[STUDY MATERIAL — start]

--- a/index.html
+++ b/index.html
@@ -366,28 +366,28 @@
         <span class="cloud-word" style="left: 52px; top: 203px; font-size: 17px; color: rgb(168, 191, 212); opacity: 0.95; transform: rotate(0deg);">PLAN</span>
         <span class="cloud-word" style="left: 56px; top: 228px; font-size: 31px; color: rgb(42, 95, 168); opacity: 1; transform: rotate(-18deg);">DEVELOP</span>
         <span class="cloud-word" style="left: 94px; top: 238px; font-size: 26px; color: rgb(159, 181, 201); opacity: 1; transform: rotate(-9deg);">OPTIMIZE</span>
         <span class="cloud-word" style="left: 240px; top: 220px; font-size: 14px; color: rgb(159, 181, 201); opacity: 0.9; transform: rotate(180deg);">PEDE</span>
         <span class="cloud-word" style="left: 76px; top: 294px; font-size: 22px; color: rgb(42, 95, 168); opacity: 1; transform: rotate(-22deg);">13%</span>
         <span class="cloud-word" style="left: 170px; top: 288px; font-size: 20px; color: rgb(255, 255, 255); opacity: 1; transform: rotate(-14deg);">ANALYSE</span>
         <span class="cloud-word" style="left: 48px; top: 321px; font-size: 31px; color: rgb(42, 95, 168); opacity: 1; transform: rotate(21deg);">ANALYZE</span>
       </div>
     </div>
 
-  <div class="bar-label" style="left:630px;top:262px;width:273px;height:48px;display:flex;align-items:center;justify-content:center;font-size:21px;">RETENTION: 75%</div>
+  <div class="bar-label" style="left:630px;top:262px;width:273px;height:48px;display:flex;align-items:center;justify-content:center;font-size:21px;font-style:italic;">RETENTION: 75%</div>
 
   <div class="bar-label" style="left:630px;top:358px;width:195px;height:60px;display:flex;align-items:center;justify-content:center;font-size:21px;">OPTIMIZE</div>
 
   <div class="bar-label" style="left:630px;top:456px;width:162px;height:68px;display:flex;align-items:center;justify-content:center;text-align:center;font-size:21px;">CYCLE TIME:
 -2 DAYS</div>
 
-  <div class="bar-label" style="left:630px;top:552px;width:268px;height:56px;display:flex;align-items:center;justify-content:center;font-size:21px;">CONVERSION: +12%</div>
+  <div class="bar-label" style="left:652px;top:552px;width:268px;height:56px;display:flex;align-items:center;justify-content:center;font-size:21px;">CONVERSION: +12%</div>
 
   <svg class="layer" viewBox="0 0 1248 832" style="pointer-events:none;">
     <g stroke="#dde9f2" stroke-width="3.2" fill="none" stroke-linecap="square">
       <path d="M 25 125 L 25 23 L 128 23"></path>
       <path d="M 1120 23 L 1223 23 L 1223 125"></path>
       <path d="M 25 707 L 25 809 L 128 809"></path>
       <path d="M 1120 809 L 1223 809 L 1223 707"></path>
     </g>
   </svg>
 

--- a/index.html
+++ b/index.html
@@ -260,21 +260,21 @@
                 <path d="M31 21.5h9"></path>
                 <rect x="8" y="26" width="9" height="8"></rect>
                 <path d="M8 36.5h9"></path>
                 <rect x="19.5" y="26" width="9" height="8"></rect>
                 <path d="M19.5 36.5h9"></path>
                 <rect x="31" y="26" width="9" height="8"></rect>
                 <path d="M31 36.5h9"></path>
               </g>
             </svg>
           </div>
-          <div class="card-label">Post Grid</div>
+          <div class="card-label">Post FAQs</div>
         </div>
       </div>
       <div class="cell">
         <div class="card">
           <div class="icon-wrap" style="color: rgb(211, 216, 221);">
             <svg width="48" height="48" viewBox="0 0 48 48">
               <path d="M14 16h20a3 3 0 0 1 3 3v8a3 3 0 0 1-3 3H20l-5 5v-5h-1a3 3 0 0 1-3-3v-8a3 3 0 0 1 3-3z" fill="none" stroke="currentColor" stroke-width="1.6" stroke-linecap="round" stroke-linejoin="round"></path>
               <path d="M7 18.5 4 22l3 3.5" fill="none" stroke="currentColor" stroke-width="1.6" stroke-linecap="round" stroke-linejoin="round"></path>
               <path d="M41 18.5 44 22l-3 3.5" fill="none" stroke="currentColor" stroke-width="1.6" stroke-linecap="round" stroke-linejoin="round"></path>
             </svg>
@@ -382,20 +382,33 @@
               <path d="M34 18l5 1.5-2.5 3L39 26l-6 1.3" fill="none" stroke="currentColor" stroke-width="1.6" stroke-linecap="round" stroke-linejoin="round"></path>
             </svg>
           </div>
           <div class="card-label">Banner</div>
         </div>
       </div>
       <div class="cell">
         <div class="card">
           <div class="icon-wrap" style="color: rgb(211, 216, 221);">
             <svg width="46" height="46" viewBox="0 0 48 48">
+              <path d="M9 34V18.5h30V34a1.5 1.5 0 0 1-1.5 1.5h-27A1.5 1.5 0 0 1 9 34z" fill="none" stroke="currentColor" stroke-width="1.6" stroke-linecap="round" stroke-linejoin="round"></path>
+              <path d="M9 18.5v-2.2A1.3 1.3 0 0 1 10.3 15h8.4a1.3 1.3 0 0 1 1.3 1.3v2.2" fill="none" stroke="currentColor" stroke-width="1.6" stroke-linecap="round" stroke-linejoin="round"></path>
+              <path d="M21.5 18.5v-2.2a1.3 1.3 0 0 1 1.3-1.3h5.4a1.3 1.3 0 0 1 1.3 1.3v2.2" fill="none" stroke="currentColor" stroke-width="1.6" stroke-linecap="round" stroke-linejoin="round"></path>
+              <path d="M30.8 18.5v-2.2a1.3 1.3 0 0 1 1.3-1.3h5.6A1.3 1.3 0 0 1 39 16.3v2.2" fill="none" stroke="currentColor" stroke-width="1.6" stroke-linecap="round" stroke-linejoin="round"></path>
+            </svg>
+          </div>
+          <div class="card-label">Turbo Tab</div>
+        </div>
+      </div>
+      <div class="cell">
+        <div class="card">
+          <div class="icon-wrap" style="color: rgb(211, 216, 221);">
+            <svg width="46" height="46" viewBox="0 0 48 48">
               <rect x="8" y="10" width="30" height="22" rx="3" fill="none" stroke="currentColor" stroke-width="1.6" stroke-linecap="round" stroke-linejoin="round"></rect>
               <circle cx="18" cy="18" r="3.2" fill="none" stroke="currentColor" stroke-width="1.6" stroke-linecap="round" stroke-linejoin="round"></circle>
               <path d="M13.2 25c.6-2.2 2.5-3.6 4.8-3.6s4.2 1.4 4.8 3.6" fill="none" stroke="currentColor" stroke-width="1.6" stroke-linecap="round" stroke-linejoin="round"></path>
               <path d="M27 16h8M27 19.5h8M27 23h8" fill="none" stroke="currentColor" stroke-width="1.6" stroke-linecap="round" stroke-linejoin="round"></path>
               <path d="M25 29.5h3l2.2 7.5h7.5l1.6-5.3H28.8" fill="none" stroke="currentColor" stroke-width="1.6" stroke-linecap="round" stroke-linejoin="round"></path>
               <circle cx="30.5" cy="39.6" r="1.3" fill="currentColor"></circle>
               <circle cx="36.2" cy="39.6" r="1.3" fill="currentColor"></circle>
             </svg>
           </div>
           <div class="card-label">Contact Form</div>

[STUDY MATERIAL — finish]

● **TASK GOAL**
Please print the records above exactly, leaving nothing out.

● **WRITTEN SOLUTION**
--- a/index.html
+++ b/index.html
@@ -366,28 +366,28 @@
         <span class="cloud-word" style="left: 52px; top: 203px; font-size: 17px; color: rgb(168, 191, 212); opacity: 0.95; transform: rotate(0deg);">PLAN</span>
         <span class="cloud-word" style="left: 56px; top: 228px; font-size: 31px; color: rgb(42, 95, 168); opacity: 1; transform: rotate(-18deg);">DEVELOP</span>
         <span class="cloud-word" style="left: 94px; top: 238px; font-size: 26px; color: rgb(159, 181, 201); opacity: 1; transform: rotate(-9deg);">OPTIMIZE</span>
         <span class="cloud-word" style="left: 240px; top: 220px; font-size: 14px; color: rgb(159, 181, 201); opacity: 0.9; transform: rotate(180deg);">PEDE</span>
         <span class="cloud-word" style="left: 76px; top: 294px; font-size: 22px; color: rgb(42, 95, 168); opacity: 1; transform: rotate(-22deg);">13%</span>
         <span class="cloud-word" style="left: 170px; top: 288px; font-size: 20px; color: rgb(255, 255, 255); opacity: 1; transform: rotate(-14deg);">ANALYSE</span>
         <span class="cloud-word" style="left: 48px; top: 321px; font-size: 31px; color: rgb(42, 95, 168); opacity: 1; transform: rotate(21deg);">ANALYZE</span>
       </div>
     </div>
 
-  <div class="bar-label" style="left:630px;top:262px;width:273px;height:48px;display:flex;align-items:center;justify-content:center;font-size:21px;">RETENTION: 75%</div>
+  <div class="bar-label" style="left:630px;top:262px;width:273px;height:48px;display:flex;align-items:center;justify-content:center;font-size:21px;font-style:italic;">RETENTION: 75%</div>
 
   <div class="bar-label" style="left:630px;top:358px;width:195px;height:60px;display:flex;align-items:center;justify-content:center;font-size:21px;">OPTIMIZE</div>
 
   <div class="bar-label" style="left:630px;top:456px;width:162px;height:68px;display:flex;align-items:center;justify-content:center;text-align:center;font-size:21px;">CYCLE TIME:
 -2 DAYS</div>
 
-  <div class="bar-label" style="left:630px;top:552px;width:268px;height:56px;display:flex;align-items:center;justify-content:center;font-size:21px;">CONVERSION: +12%</div>
+  <div class="bar-label" style="left:652px;top:552px;width:268px;height:56px;display:flex;align-items:center;justify-content:center;font-size:21px;">CONVERSION: +12%</div>
 
   <svg class="layer" viewBox="0 0 1248 832" style="pointer-events:none;">
     <g stroke="#dde9f2" stroke-width="3.2" fill="none" stroke-linecap="square">
       <path d="M 25 125 L 25 23 L 128 23"></path>
       <path d="M 1120 23 L 1223 23 L 1223 125"></path>
       <path d="M 25 707 L 25 809 L 128 809"></path>
       <path d="M 1120 809 L 1223 809 L 1223 707"></path>
     </g>
   </svg>
 

--- a/index.html
+++ b/index.html
@@ -260,21 +260,21 @@
                 <path d="M31 21.5h9"></path>
                 <rect x="8" y="26" width="9" height="8"></rect>
                 <path d="M8 36.5h9"></path>
                 <rect x="19.5" y="26" width="9" height="8"></rect>
                 <path d="M19.5 36.5h9"></path>
                 <rect x="31" y="26" width="9" height="8"></rect>
                 <path d="M31 36.5h9"></path>
               </g>
             </svg>
           </div>
-          <div class="card-label">Post Grid</div>
+          <div class="card-label">Post FAQs</div>
         </div>
       </div>
       <div class="cell">
         <div class="card">
           <div class="icon-wrap" style="color: rgb(211, 216, 221);">
             <svg width="48" height="48" viewBox="0 0 48 48">
               <path d="M14 16h20a3 3 0 0 1 3 3v8a3 3 0 0 1-3 3H20l-5 5v-5h-1a3 3 0 0 1-3-3v-8a3 3 0 0 1 3-3z" fill="none" stroke="currentColor" stroke-width="1.6" stroke-linecap="round" stroke-linejoin="round"></path>
               <path d="M7 18.5 4 22l3 3.5" fill="none" stroke="currentColor" stroke-width="1.6" stroke-linecap="round" stroke-linejoin="round"></path>
               <path d="M41 18.5 44 22l-3 3.5" fill="none" stroke="currentColor" stroke-width="1.6" stroke-linecap="round" stroke-linejoin="round"></path>
             </svg>
@@ -382,20 +382,33 @@
               <path d="M34 18l5 1.5-2.5 3L39 26l-6 1.3" fill="none" stroke="currentColor" stroke-width="1.6" stroke-linecap="round" stroke-linejoin="round"></path>
             </svg>
           </div>
           <div class="card-label">Banner</div>
         </div>
       </div>
       <div class="cell">
         <div class="card">
           <div class="icon-wrap" style="color: rgb(211, 216, 221);">
             <svg width="46" height="46" viewBox="0 0 48 48">
+              <path d="M9 34V18.5h30V34a1.5 1.5 0 0 1-1.5 1.5h-27A1.5 1.5 0 0 1 9 34z" fill="none" stroke="currentColor" stroke-width="1.6" stroke-linecap="round" stroke-linejoin="round"></path>
+              <path d="M9 18.5v-2.2A1.3 1.3 0 0 1 10.3 15h8.4a1.3 1.3 0 0 1 1.3 1.3v2.2" fill="none" stroke="currentColor" stroke-width="1.6" stroke-linecap="round" stroke-linejoin="round"></path>
+              <path d="M21.5 18.5v-2.2a1.3 1.3 0 0 1 1.3-1.3h5.4a1.3 1.3 0 0 1 1.3 1.3v2.2" fill="none" stroke="currentColor" stroke-width="1.6" stroke-linecap="round" stroke-linejoin="round"></path>
+              <path d="M30.8 18.5v-2.2a1.3 1.3 0 0 1 1.3-1.3h5.6A1.3 1.3 0 0 1 39 16.3v2.2" fill="none" stroke="currentColor" stroke-width="1.6" stroke-linecap="round" stroke-linejoin="round"></path>
+            </svg>
+          </div>
+          <div class="card-label">Turbo Tab</div>
+        </div>
+      </div>
+      <div class="cell">
+        <div class="card">
+          <div class="icon-wrap" style="color: rgb(211, 216, 221);">
+            <svg width="46" height="46" viewBox="0 0 48 48">
               <rect x="8" y="10" width="30" height="22" rx="3" fill="none" stroke="currentColor" stroke-width="1.6" stroke-linecap="round" stroke-linejoin="round"></rect>
               <circle cx="18" cy="18" r="3.2" fill="none" stroke="currentColor" stroke-width="1.6" stroke-linecap="round" stroke-linejoin="round"></circle>
               <path d="M13.2 25c.6-2.2 2.5-3.6 4.8-3.6s4.2 1.4 4.8 3.6" fill="none" stroke="currentColor" stroke-width="1.6" stroke-linecap="round" stroke-linejoin="round"></path>
               <path d="M27 16h8M27 19.5h8M27 23h8" fill="none" stroke="currentColor" stroke-width="1.6" stroke-linecap="round" stroke-linejoin="round"></path>
               <path d="M25 29.5h3l2.2 7.5h7.5l1.6-5.3H28.8" fill="none" stroke="currentColor" stroke-width="1.6" stroke-linecap="round" stroke-linejoin="round"></path>
               <circle cx="30.5" cy="39.6" r="1.3" fill="currentColor"></circle>
               <circle cx="36.2" cy="39.6" r="1.3" fill="currentColor"></circle>
             </svg>
           </div>
           <div class="card-label">Contact Form</div>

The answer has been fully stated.